Оуэну показалось, он ослышался.
— Разве это не будет… справедливо?
Детектив кивнул.
— Будет. Но не по отношению к тебе. Ты — соучастник, не преступник, а в итоге, с помощью хороших адвокатов, которые по карману семьям твоих друзей, окажешься единственным осужденным. Ты не сможешь доказать, что не участвовал в изнасиловании и всего лишь покрывал чужое преступление.
Повисла тишина.
— Простите… — кашлянул Оуэн. — Это вы мне сейчас предложили и дальше скрывать её смерть? Но какого хр… то есть, почему?..

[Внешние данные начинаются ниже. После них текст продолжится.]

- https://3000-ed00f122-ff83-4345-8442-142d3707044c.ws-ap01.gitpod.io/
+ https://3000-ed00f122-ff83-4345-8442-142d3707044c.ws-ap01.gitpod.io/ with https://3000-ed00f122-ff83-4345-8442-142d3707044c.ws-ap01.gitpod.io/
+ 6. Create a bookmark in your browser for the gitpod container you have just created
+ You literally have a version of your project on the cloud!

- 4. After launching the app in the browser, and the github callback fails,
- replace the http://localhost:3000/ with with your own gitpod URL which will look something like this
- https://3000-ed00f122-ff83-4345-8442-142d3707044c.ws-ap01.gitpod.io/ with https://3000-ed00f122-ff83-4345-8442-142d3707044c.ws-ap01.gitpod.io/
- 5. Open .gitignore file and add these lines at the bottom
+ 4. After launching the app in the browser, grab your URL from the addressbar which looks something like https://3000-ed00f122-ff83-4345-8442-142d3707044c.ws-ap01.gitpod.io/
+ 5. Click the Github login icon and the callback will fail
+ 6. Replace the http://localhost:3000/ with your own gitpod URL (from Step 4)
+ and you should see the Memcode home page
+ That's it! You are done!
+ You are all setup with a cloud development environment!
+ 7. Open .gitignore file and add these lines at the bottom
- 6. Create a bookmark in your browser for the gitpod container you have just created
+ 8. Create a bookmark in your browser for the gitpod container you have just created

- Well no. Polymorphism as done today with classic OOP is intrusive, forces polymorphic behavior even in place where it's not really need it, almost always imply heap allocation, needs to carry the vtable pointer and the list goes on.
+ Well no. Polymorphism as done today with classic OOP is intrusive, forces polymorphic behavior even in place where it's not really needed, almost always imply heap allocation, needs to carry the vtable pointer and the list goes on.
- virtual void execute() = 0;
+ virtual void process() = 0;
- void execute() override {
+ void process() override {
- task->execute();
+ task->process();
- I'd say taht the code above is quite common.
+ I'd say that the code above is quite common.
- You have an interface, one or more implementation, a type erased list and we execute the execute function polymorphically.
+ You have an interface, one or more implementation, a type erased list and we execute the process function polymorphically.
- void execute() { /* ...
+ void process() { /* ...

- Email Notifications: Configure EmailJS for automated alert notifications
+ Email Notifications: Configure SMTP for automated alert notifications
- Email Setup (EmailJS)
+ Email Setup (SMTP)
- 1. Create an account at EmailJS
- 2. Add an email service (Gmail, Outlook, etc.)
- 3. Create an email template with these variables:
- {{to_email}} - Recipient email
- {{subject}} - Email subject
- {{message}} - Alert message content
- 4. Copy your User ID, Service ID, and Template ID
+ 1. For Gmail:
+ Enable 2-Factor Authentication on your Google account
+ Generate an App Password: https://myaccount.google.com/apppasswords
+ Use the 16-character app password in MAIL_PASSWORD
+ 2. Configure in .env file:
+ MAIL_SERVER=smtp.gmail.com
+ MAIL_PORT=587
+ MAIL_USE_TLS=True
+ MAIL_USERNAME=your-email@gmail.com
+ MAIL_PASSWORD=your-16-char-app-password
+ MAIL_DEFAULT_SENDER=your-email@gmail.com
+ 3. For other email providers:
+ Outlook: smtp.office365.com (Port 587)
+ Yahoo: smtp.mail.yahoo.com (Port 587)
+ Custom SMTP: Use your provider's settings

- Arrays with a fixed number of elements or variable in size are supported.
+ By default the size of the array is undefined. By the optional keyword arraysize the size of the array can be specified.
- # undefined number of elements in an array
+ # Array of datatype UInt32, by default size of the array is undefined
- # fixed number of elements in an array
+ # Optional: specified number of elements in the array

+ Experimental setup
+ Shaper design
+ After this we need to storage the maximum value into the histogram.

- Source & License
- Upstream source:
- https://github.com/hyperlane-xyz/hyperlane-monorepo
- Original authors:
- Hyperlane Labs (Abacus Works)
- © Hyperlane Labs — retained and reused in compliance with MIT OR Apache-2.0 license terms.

Почесав щеку, детектив Пак откинулся на подушку:
— Я пришел в полицию, полный надежд вершить справедливость, сажать преступников, помогать людям и вот это вот всё. Надеялся, что смогу сделать мир хоть немного чище. Я был дураком, потому что мало расследовать преступление и поймать его совершившего, нужно ещё и добиться приговора. И, когда я смотрел, как виновный уходит из зала суда без наручников, потому что у него был слишком хороший адвокат, я думал: какого хрена? Глядя на их улыбочки, мне хотелось пинать их ногами, но я — детектив полиции, я не могу никого бить. Хороший адвокат способен сделать невозможное, особенно если его подопечные мертвы и не могут дать признательных показаний. В итоге единственным убийцей окажешься ты, — он покачал головой. — Это не та справедливость, к которой я стремился.